The law is playing a constant game of catch up with technology.  United States copyright law was written long before the internet was available in most households, therefore whether an activity on the internet constitutes copyright infringement can sometimes be ambiguous.  Many internet based companies operate on principle “move fast and break things.” This principle encourages pushing the limits of both technology and ambiguities in the law. When the law is ambiguous it is helpful to review court cases to see how courts have interpreted the law in specific situations.
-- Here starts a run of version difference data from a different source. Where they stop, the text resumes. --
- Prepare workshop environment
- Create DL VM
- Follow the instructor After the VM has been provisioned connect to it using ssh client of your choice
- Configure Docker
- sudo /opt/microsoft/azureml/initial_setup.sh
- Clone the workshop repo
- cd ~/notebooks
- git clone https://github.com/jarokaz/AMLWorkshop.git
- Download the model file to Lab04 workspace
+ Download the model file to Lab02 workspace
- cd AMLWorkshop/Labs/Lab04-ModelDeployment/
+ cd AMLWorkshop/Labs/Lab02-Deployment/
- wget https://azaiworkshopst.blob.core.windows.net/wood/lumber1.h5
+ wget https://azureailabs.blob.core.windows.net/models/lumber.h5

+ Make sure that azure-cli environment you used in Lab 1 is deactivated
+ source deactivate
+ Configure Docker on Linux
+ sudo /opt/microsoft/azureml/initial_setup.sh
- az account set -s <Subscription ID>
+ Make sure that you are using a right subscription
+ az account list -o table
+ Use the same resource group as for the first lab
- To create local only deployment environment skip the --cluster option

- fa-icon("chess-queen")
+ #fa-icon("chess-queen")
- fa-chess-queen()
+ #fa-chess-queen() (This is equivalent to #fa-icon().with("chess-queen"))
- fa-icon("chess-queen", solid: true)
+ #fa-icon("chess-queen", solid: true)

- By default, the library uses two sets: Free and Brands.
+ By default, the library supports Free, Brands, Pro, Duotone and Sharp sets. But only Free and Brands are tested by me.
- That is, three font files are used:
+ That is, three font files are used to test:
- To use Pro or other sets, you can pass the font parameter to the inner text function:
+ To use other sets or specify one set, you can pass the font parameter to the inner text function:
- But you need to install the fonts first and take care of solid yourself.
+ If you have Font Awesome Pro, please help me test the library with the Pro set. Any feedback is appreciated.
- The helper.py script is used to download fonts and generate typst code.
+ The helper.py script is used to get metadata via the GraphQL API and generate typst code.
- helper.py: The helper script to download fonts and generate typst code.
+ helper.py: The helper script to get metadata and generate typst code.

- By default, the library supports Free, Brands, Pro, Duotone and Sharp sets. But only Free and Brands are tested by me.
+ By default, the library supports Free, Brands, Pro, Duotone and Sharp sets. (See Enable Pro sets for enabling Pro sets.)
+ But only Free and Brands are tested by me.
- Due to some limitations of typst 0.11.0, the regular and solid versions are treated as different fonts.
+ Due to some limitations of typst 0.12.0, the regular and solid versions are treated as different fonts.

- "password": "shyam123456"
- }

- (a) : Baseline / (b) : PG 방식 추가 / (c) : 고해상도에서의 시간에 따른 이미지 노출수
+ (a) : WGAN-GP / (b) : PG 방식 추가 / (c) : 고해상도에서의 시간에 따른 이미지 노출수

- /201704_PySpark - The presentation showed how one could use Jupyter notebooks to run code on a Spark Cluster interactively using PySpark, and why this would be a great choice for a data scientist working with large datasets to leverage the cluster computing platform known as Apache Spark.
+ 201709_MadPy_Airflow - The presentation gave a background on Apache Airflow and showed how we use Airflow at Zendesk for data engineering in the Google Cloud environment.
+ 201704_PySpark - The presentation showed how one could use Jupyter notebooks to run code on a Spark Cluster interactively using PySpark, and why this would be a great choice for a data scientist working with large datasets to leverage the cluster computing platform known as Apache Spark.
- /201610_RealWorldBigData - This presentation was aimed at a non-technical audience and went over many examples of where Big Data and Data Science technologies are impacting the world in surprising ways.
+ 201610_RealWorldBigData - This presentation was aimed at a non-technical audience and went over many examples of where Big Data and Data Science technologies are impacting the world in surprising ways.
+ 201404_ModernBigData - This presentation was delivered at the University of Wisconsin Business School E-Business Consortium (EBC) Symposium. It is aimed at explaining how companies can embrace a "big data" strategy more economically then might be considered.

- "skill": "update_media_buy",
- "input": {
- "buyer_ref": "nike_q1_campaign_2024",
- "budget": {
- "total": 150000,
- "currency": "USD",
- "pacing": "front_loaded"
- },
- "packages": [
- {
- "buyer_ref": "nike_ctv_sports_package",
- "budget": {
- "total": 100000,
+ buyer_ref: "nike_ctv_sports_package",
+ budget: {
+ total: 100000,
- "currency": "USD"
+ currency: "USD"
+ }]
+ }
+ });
A case which deals with the fair use of copyrighted photographs on the internet is VHT, Inc. v. Zillow Group, 17-35587, 17-35588 (9th Cir. 2019).  The plaintiff in this case is VHT, the largest professional real estate photography studio in the United States.  The plaintiff licenses its photographs to real estate professionals to market properties. The defendant in this case is Zillow, an online real estate marketplace.  The defendant receives photos of real estate, through digital feeds and user submissions, which are published on Zillow’s website. Some of the photographs on the Zillow website include copyrighted photographs owned by VHT.  VHT brought claims for direct and secondary copyright infringement relating to Zillow’s use of VHT’s photographs on Zillow’s website.

The “Digs” section of the Zillow website consists of photographs selected from the listing platform section that Zillow moderators tag with various criteria (room type, style, cost, color) to make them searchable. Zillow argued that its use of the photographs on the “Digs” section of its website, which focuses on home improvement and design was a fair use. At summary judgment, the district court rejected Zillow’s fair use defense. The jury was instructed to consider only whether “reproduction, cropping, and scaling” of those photographs by Zillow constituted fair use. The jury returned a verdict for VHT on direct infringement involving the tagged Digs images, and the court denied Zillow’s motion for judgment notwithstanding the verdict.  Zillow appealed the verdict to the Court of Appeals for the Ninth Circuit.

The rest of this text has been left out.